Iran, which insists that it wants to harness nuclear power only to make electricity, this week acknowledged feeling new pressure from Russia over its expanding nuclear network. A top military commander, Brig. Gen. Mohammad Hassan Mansourian, told state-run Press TV that Russia had reneged on supplying promised military technology "due to pressure form the Zionist lobby and the Americans."

The visit to Beijing last month by the senior White House aides was described as part of a broader effort by the Obama administration to isolate Iran. In making their case to China, administration officials warned that a nuclear Iran not only would raise the risk of a regional conflict, higher oil prices and even interrupted supplies, it could also trigger a surge in nuclear proliferation.

The Chinese were told that "this could shake the entire framework of the international nonproliferation regime," said the official who was familiar with the lengthy analysis Ross laid out.

Countries such as Saudi Arabia, Turkey and Egypt could start their own nuclear programs, the Chinese were told. "And once Saudi Arabia, Egypt and Turkey go, what's left?" the official said. The implication again was clear: Japan, China's biggest competitor for influence in the region, could go nuclear as well, the official said.

Obama reinforced those messages during his trip to China last week in meetings with President Hu Jintao, the official said. "Both Dennis and the president talked about the consequences of Iran moving toward having highly-enriched-uranium capacity," the official said.
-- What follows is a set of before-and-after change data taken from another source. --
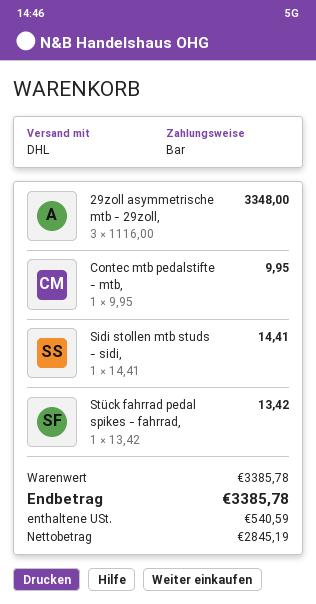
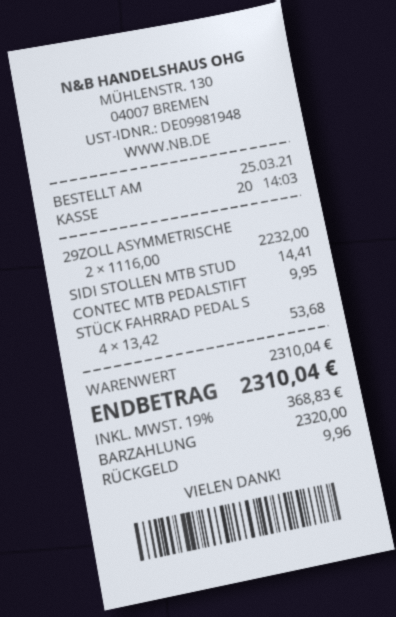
29zoll asymmetrische mtb - 29zoll,: 3 x 1116.00 = 3348.00 -> 2 x 1116.00 = 2232.00
Stück fahrrad pedal spikes - fahrrad,: 1 x 13.42 = 13.42 -> 4 x 13.42 = 53.68
subtotal: 3385.78 -> 2310.04
tax: 540.59 -> 368.83
total: 3385.78 -> 2310.04

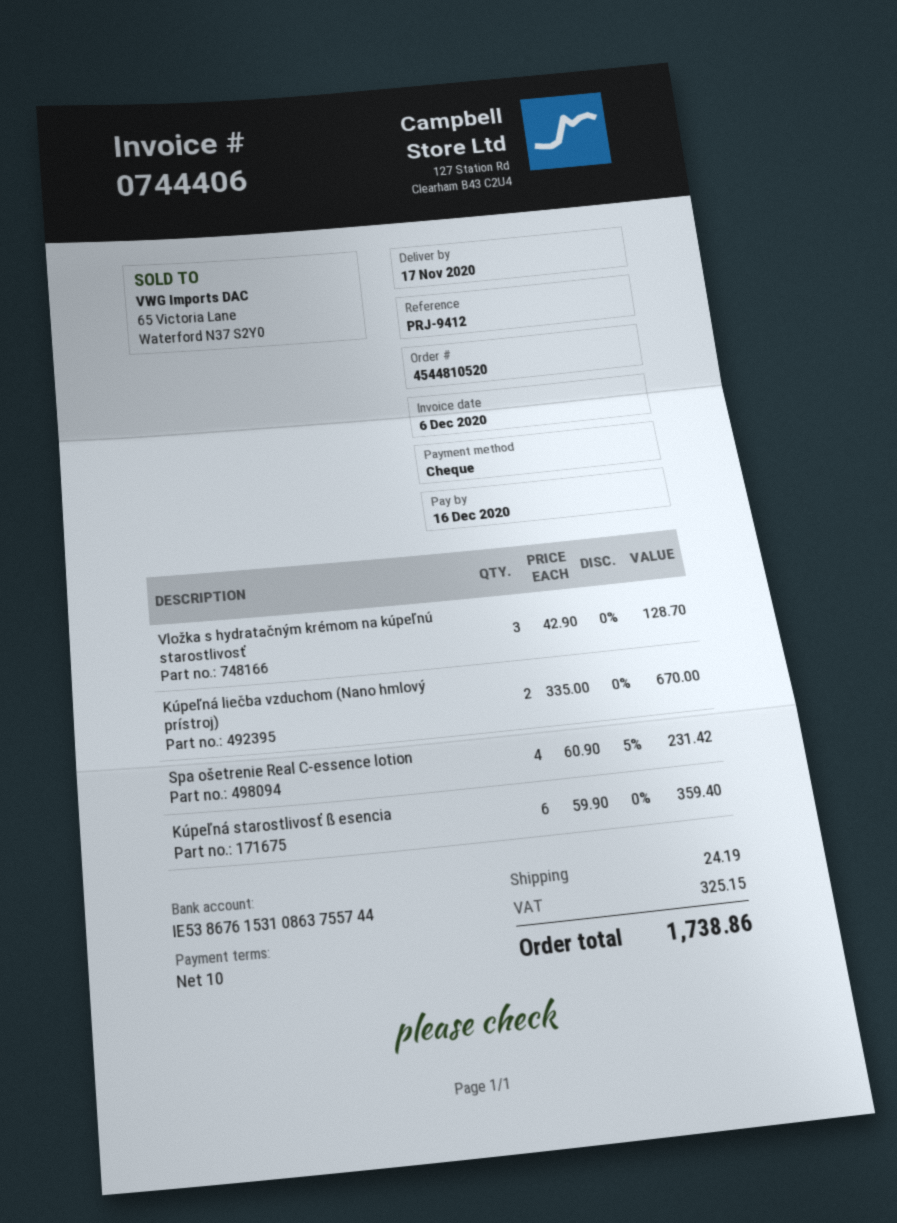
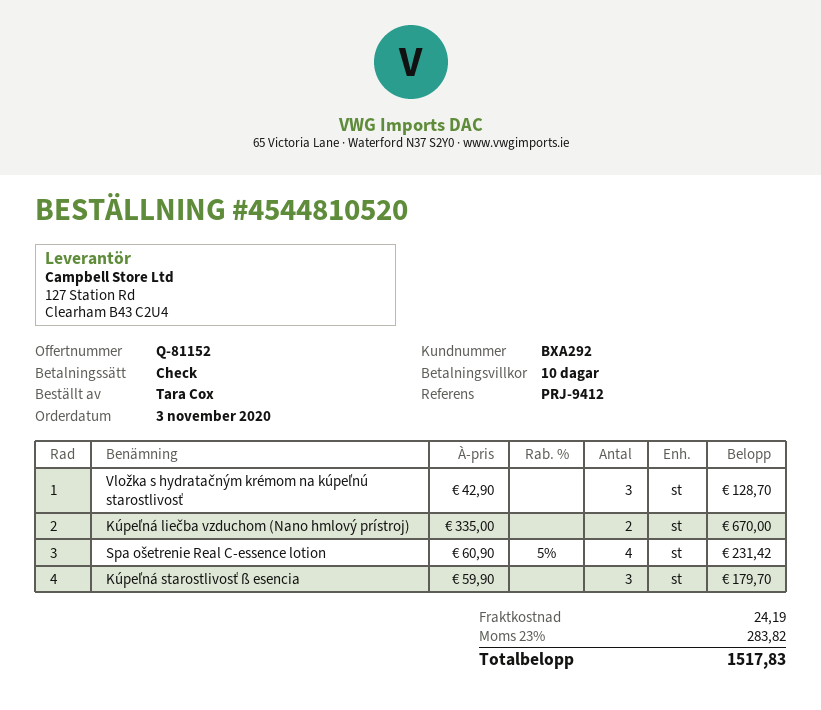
Kúpeľná starostlivosť ß esencia: 6 x 59.90 = 359.40 -> 3 x 59.90 = 179.70
tax: 325.15 -> 283.82
total: 1738.86 -> 1517.83

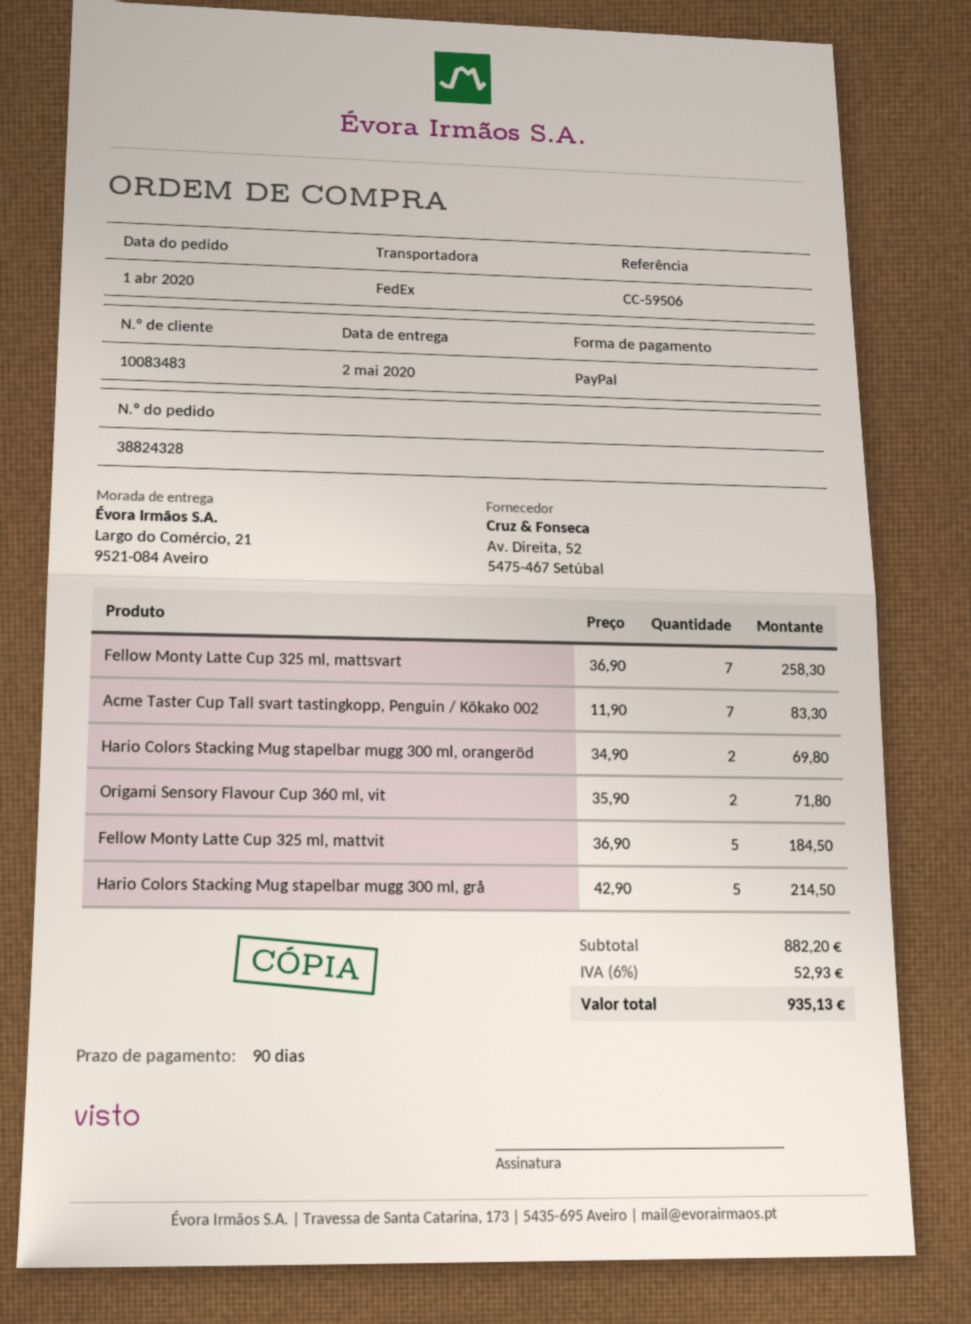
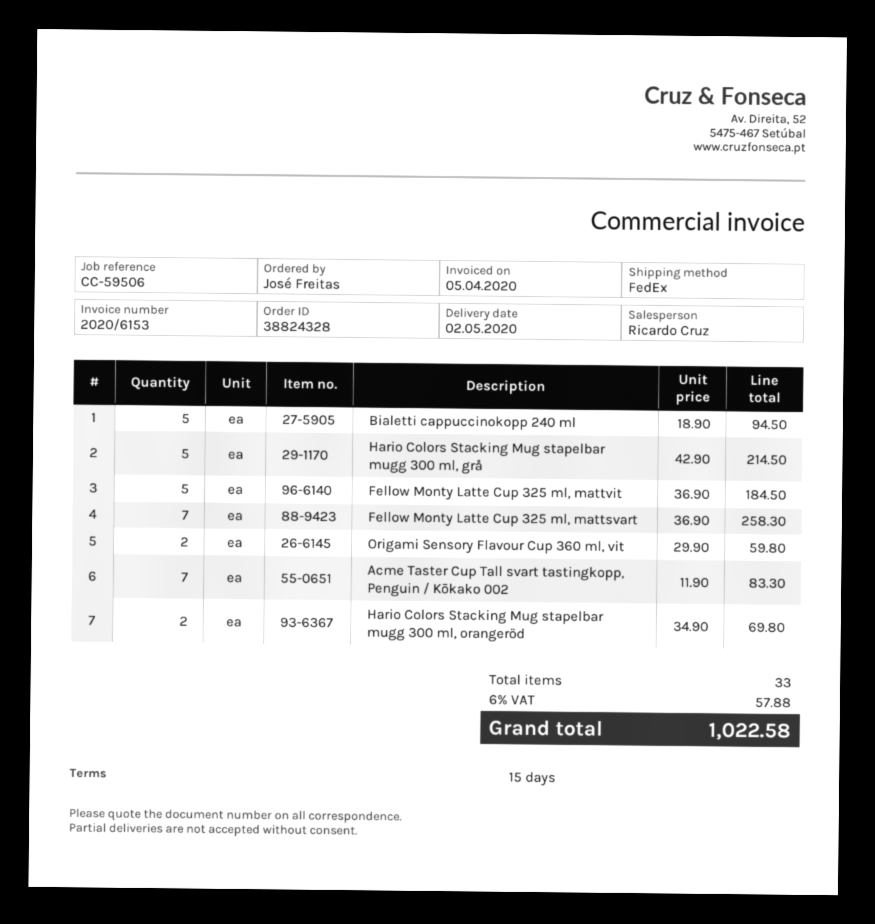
payment terms: 90 days -> 15 days
Origami Sensory Flavour Cup 360 ml, vit: 2 x 35.90 = 71.80 -> 2 x 29.90 = 59.80
Bialetti cappuccinokopp 240 ml: none -> 5 x 18.90 = 94.50
tax: 6% = 52.93 -> 6% = 57.88
total: 935.13 -> 1022.58

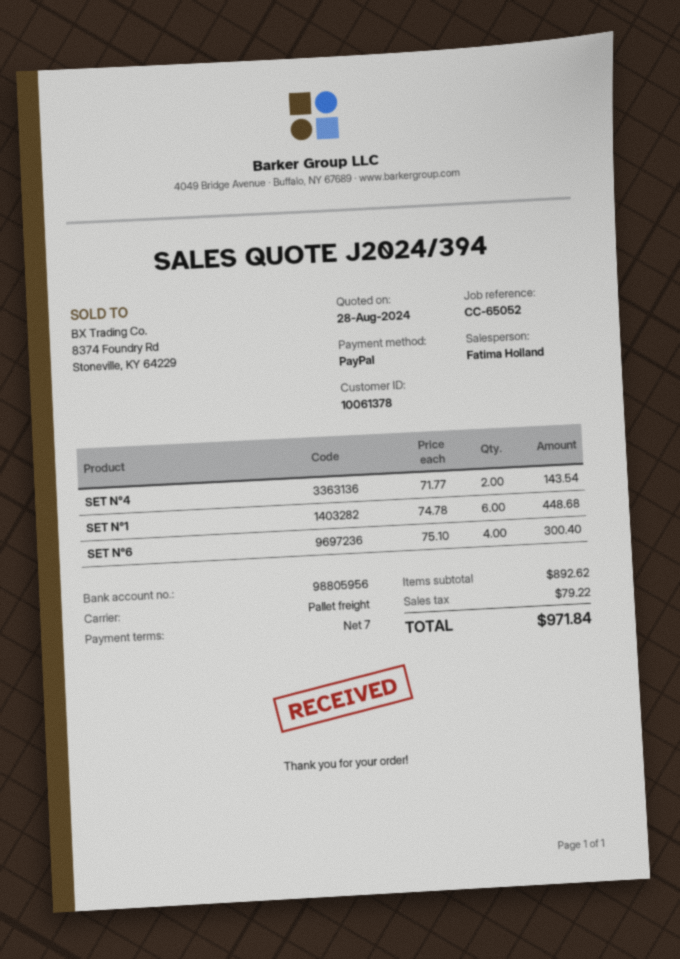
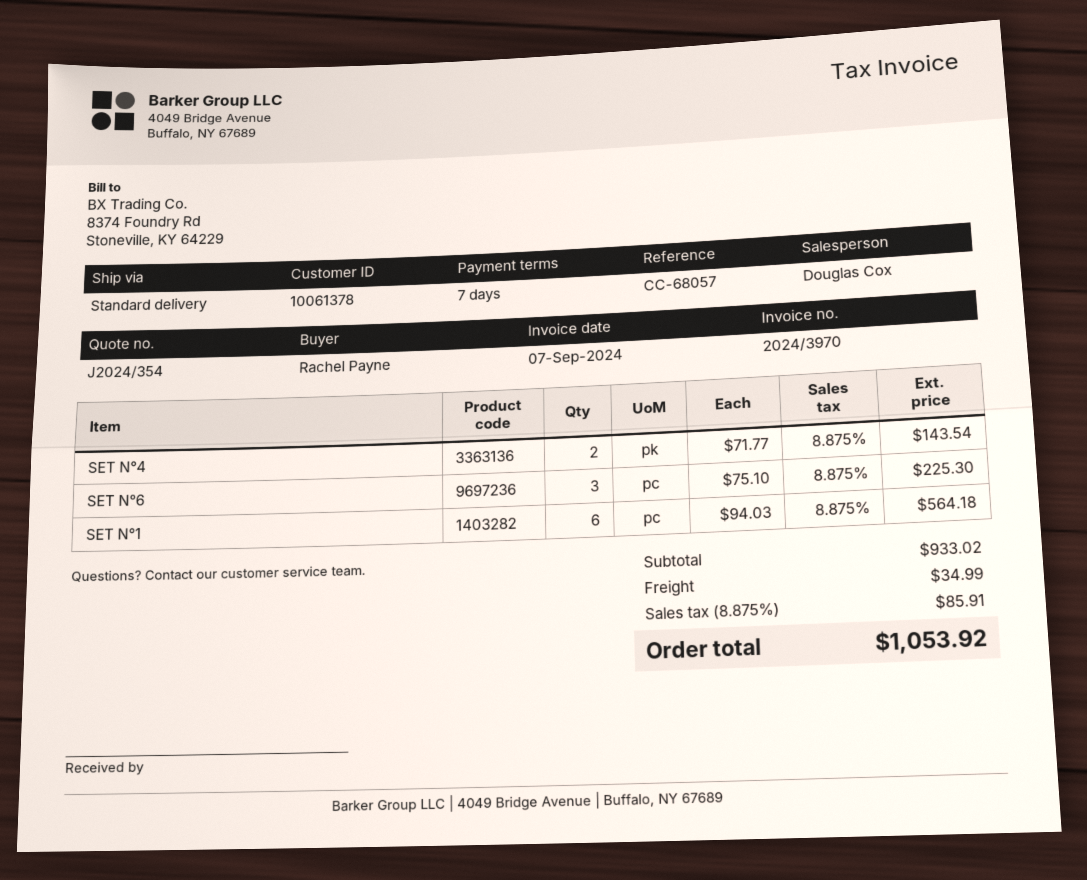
quote number: J2024/394 -> J2024/354
reference: CC-65052 -> CC-68057
sales rep: Fatima Holland -> Douglas Cox
shipping method: pallet freight -> standard
SET N°1: 6 x 74.78 = 448.68 -> 6 x 94.03 = 564.18
SET N°6: 4 x 75.10 = 300.40 -> 3 x 75.10 = 225.30
subtotal: 892.62 -> 933.02
shipping: none -> 34.99
tax: 79.22 -> 85.91
total: 971.84 -> 1053.92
The United States wants China to back sanctions against Iran if Tehran refuses a proposal to send most of its current stockpile of low-enriched uranium abroad for processing into fuel rods for a research reactor in Iran.

China has said it opposes sanctions against Iran; China's state-run energy behemoths have committed to investing $120 billion in Iran's energy sector over the past five years, and few if any of those projects have broken ground. Iran is also China's No. 2 supplier of oil. Earlier this week, Sinopec, one of China's biggest oil companies, signed another memorandum of understanding with the National Iranian Oil Refining and Distribution Co. to invest an additional $6.5 billion to build oil refineries in Iran.

From the start of his administration, Obama has lobbied the Chinese over Iran. The issue dominated his discussions with Hu during their meeting at the U.N. General Assembly in September. Obama referred to the issue with Iran as "a core national interest" of the United States, a conscious use of a term China employs on sensitive issues such as Taiwan and Tibet. "It's their terminology coming back at them, emphasizing how critical" the issue is to the United States, the U.S. official said.

U.S. officials have also attempted to explore ways to help to wean China off Iranian oil, State Department officials have said. Officials from the United Arab Emirates have said they plan to increase oil exports to China. Saudi Arabia is also moving toward closer ties with Beijing that would clearly involve selling more oil to China, officials said.